Mom: “We were losing our minds! The hope of ever ridding ourselves of these creatures was dwindling, knowing they can live up to a year and a half without a host. What is that?! I was frazzled. I put duck tape around every crack and crevice. The bug guy gave us our own bottles of spray (he was beginning to get too close to the situation.) I kept my facade up. My readers were never going to know, the pain and agony I was going through. I know, some of them are brave. Some are brave enough to confess right away and lighten their burden. But, not me. I’m super mom! Yeah, right. I began to fall apart…there was only one thing I had not done. I had all the boys in the house drag the bed frame outside. We sprayed and bleached it. We aired it out. We returned it. I put fresh sheets once again on the bed. I tucked Drama Boy in and said a prayer of protection. I left, feeling utterly defeated.”

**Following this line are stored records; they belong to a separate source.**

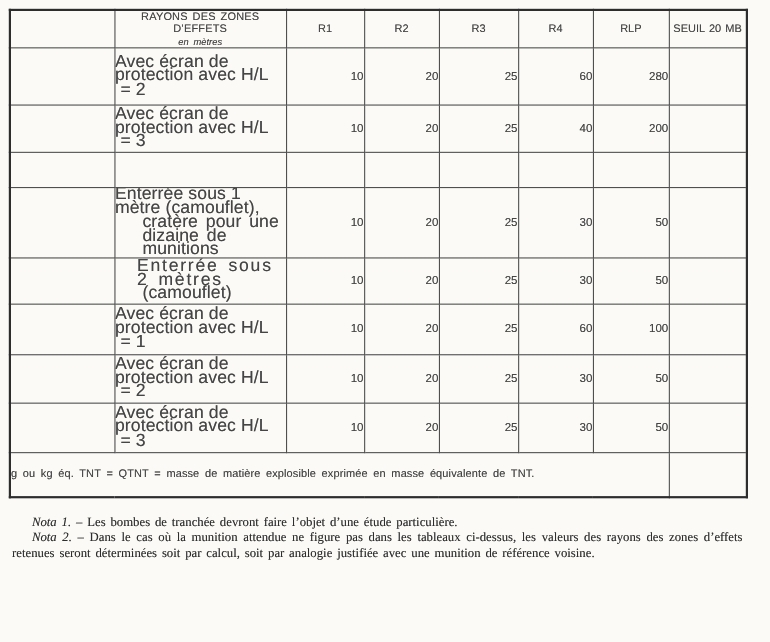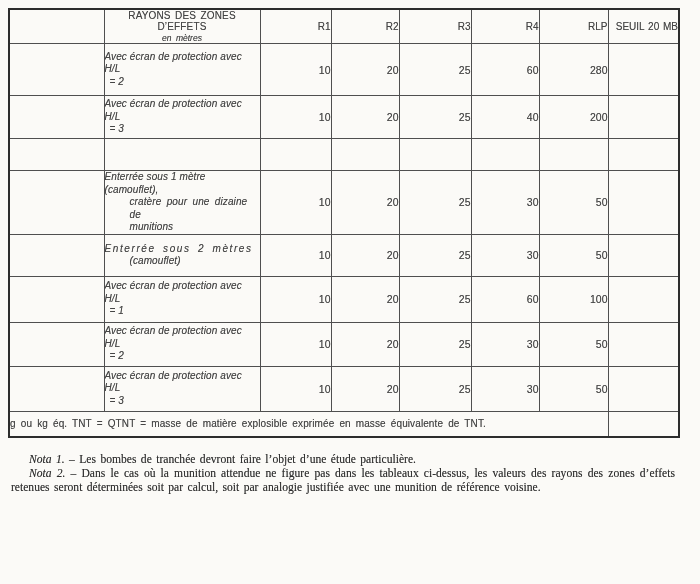--- a/index.html
+++ b/index.html
@@ -26,28 +26,28 @@
     border:1px solid #4f4f4f;
     vertical-align:middle;
     padding:0;
     overflow:hidden;
     font-weight:normal;
   }
   
   .hlabel { text-align:center; }
   .htitle { font-size:10px; letter-spacing:.15px; word-spacing:1.5px; }
   .hsub   { font-size:8.5px; word-spacing:2px; margin-top:1px;font-style:italic; }
-  .chead  { text-align:right; font-size:10px; word-spacing:1px; }
+  .chead  { text-align:center; font-size:10px; word-spacing:1px; }
   
   .stub { text-align:center; font-size:10px; line-height:12.5px; word-spacing:3px; }
   
-  .lbl { font-size:10px; line-height:12.5px; padding:4px 5px 4px 10px; letter-spacing:.1px;font-style:italic; }
+  .lbl { font-size:16px; line-height:12.5px; padding:4px 5px 4px 10px; letter-spacing:.1px; }
   .lbl .eq  { padding-left:5px; }
   .lbl .ind { padding-left:25px; word-spacing:2.5px; }
-  .lbl .sp  { letter-spacing:1.6px; word-spacing:3px; }
+  .lbl .sp  { letter-spacing:1.6px; word-spacing:3px;padding-left:20px; }
   
   .num { text-align:right; font-size:10.5px; padding-top:9px; }
   
   .foot { font-size:10px; padding-left:22px; word-spacing:2.2px; letter-spacing:.1px; }
   
   .notes {
     margin:15px 3px 0 3px;
     font-family:"Liberation Serif","DejaVu Serif",serif;
     font-size:11.6px;
     line-height:14px;
@@ -182,21 +182,21 @@
             <div>Avec écran de protection avec H/L</div>
             <div class="eq">= 3</div>
           </td>
           <td class="num">10</td>
           <td class="num">20</td>
           <td class="num">25</td>
           <td class="num">30</td>
           <td class="num">50</td>
           <td class="num"></td>
         </tr>
-        <tr style="height: 26px;">
+        <tr style="height: 41px;">
           <td class="foot" colspan="7">g ou kg éq. TNT = QTNT = masse de matière explosible exprimée en masse équivalente de TNT.</td>
           <td></td>
         </tr>
       </tbody>
   </table>
 
   <div class="notes">
     <p><span class="nota-label">Nota 1.</span> <span>– Les bombes de tranchée devront faire l’objet d’une étude particulière.</span></p>
     <p><span class="nota-label">Nota 2.</span> <span>– Dans le cas où la munition attendue ne figure pas dans les tableaux ci-dessus, les valeurs des rayons des zones d’effets retenues seront déterminées soit par calcul, soit par analogie justifiée avec une munition de référence voisine.</span></p>
   </div>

Mom sits down again and leans her head back.
Mom: “The next morning he came down. There was no new evidence. The next day, the same thing. Still we held our breaths. I can say that it’s been 6 months since we’ve seen any bites or bugs. Drama Boy is back in his room amongst his piles and stacks. He has pillows on his bed again. Shew! What a load. I can’t believe I’ve carried that around for so long. It feels good to unpack it. Thanks for listening.”
Mom stands up, leaves the room and walks out stage right.